--- STUDY MATERIAL ---
========================
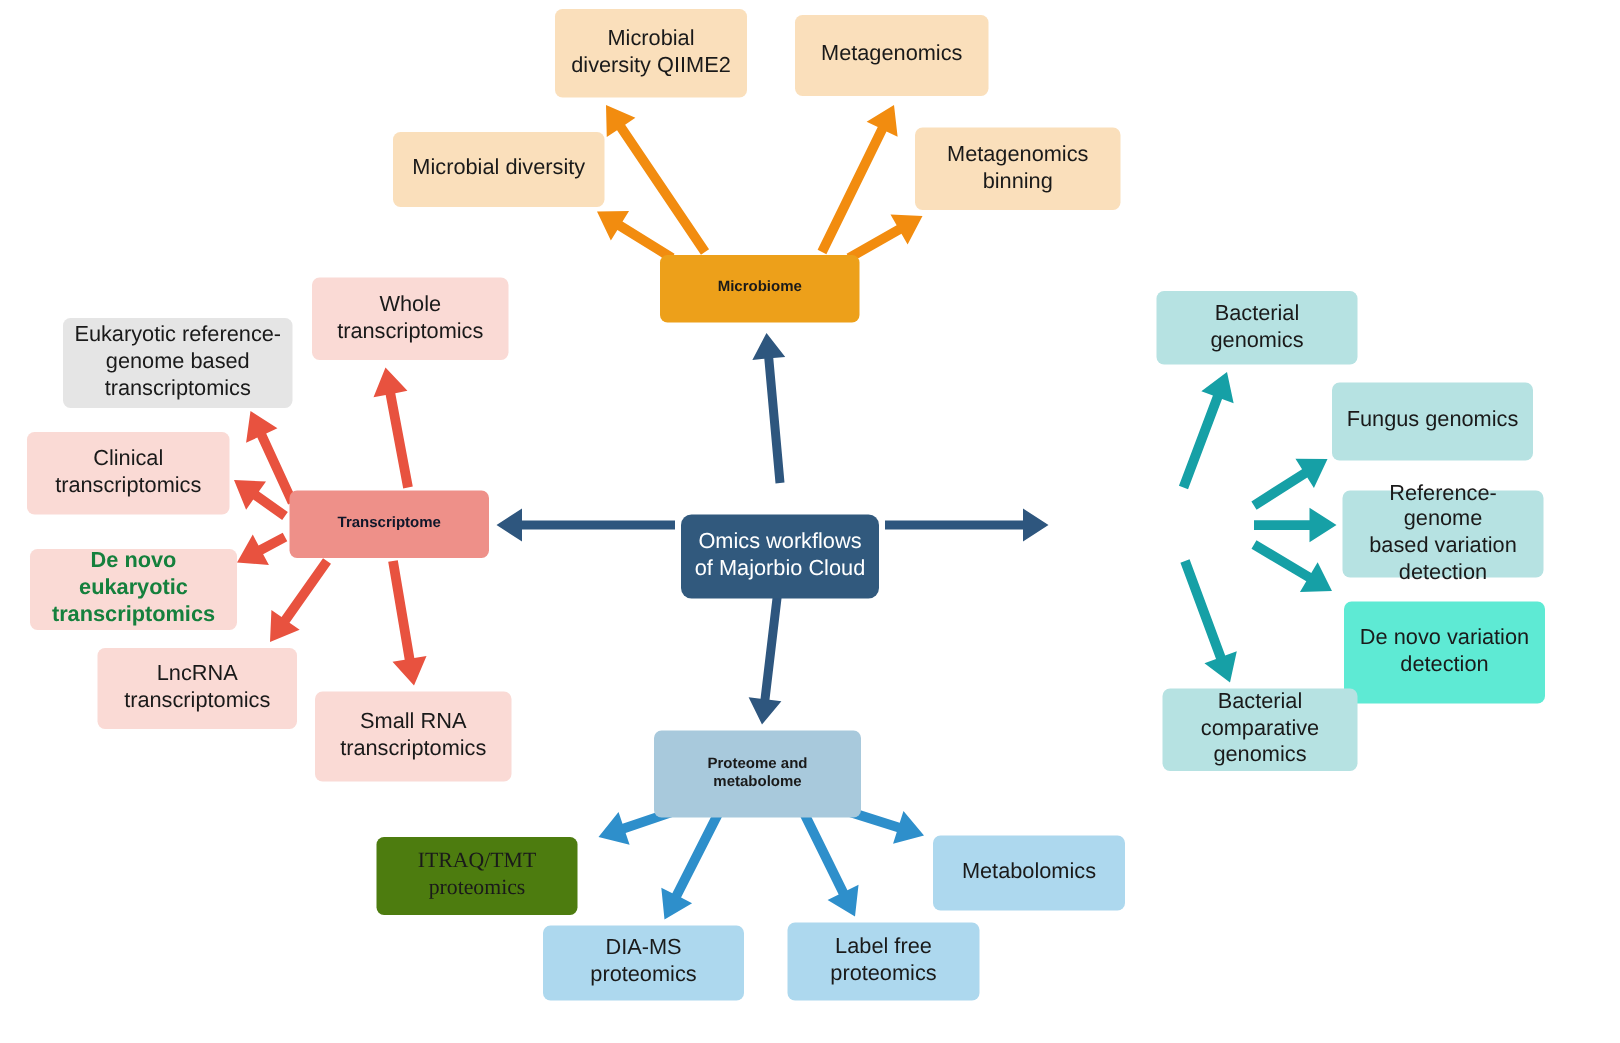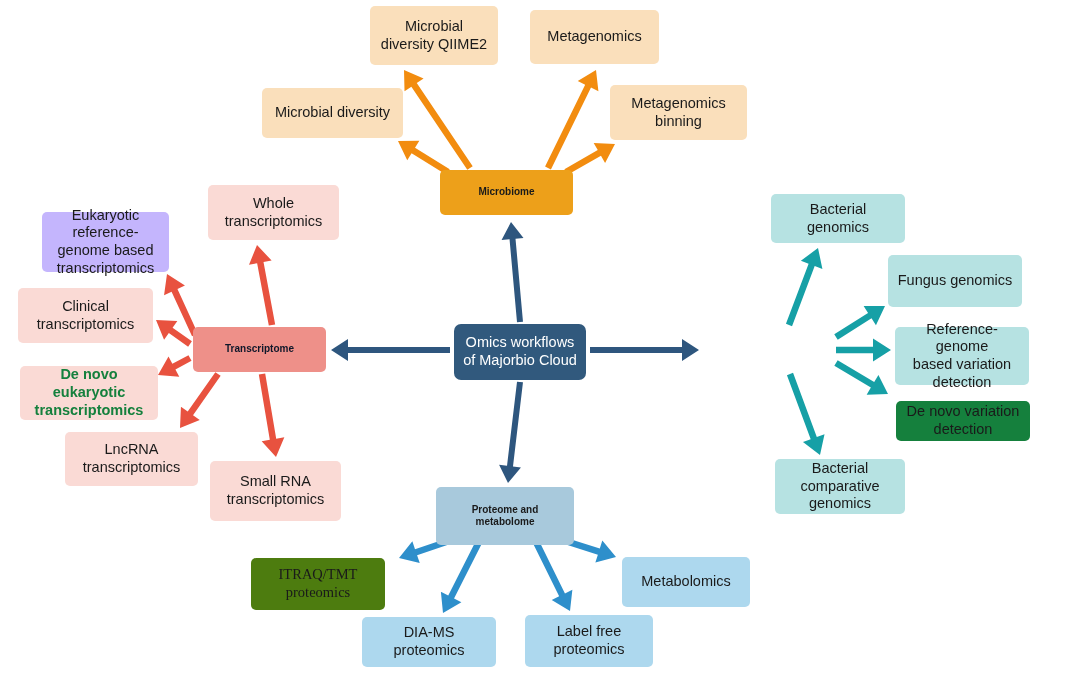--- a/index.html
+++ b/index.html
@@ -95,7 +95,7 @@
     <div class="node hub" style="left: 193px; top: 327px; width: 133px; height: 45px; background: rgb(238, 144, 137); color: #0f172a;">Transcriptome</div>
     <div class="node leaf" style="left: 208px; top: 185px; width: 131px; height: 55px; background: rgb(250, 218, 213); color: rgb(26, 26, 26);">Whole
 transcriptomics</div>
-    <div class="node leaf" style="left: 42px; top: 212px; width: 127px; height: 60px; background: #c4b5fd; color: rgb(26, 26, 26);">Eukaryotic reference-
+    <div class="node leaf" style="left: 42px; top: 212px; width: 153px; height: 60px; background: #e5e5e5; color: rgb(26, 26, 26);">Eukaryotic reference-
 genome based
 transcriptomics</div>
     <div class="node leaf" style="left: 18px; top: 288px; width: 135px; height: 55px; background: rgb(250, 218, 213); color: rgb(26, 26, 26);">Clinical

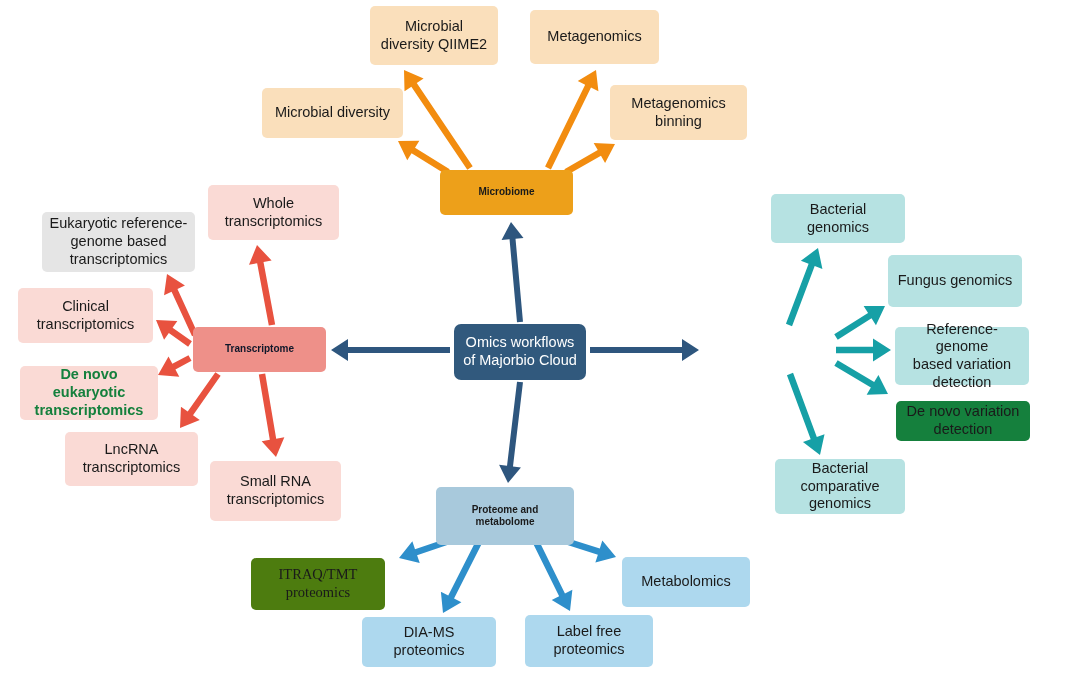--- a/index.html
+++ b/index.html
@@ -52,6 +52,7 @@
     font-size: 14.5px;
     color: #ffffff;
     border-radius: 7px;
+    margin-top: 19px;
   }
 </style>
 </head>

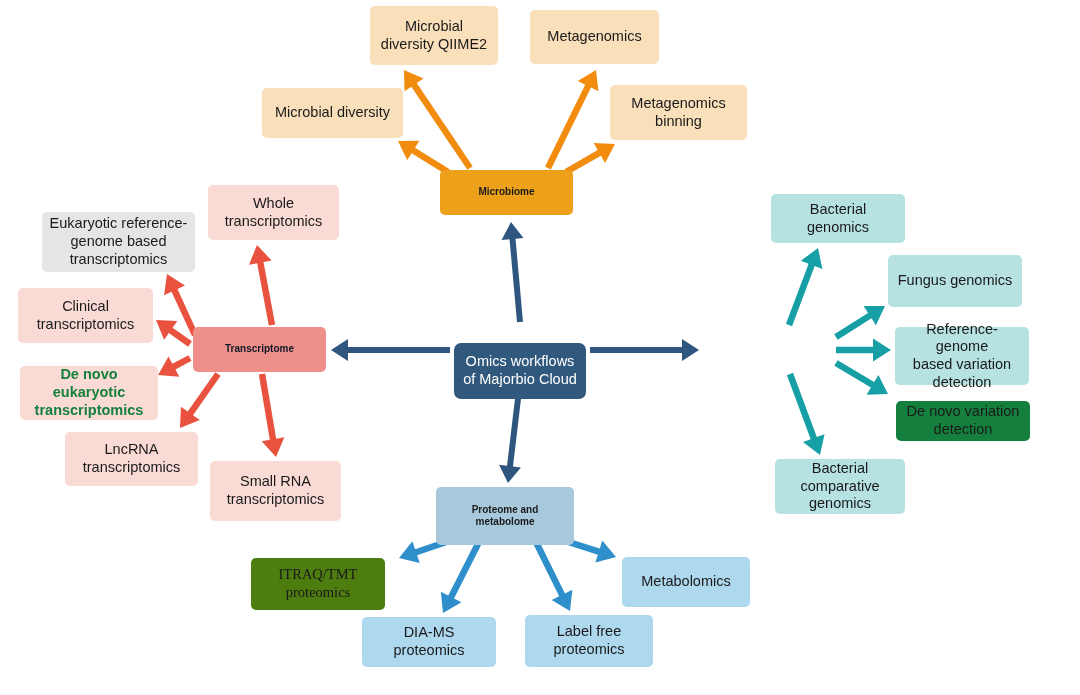--- a/index.html
+++ b/index.html
@@ -112,7 +112,7 @@
     <div class="node leaf" style="left: 895px; top: 327px; width: 134px; height: 58px; background: rgb(182, 226, 226); color: rgb(26, 26, 26);">Reference-genome
 based variation
 detection</div>
-    <div class="node leaf" style="left: 896px; top: 401px; width: 134px; height: 40px; background: #15803d; color: rgb(26, 26, 26);">De novo variation
+    <div class="node leaf" style="left: 896px; top: 401px; width: 134px; height: 68px; background: #5eead4; color: rgb(26, 26, 26);">De novo variation
 detection</div>
     <div class="node leaf" style="left: 775px; top: 459px; width: 130px; height: 55px; background: rgb(182, 226, 226); color: rgb(26, 26, 26);">Bacterial
 comparative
========================
--- ACTION ITEM ---
Across the listing, count every line with "variation" in it and give the number only.

--- EXERCISE ANSWER ---
3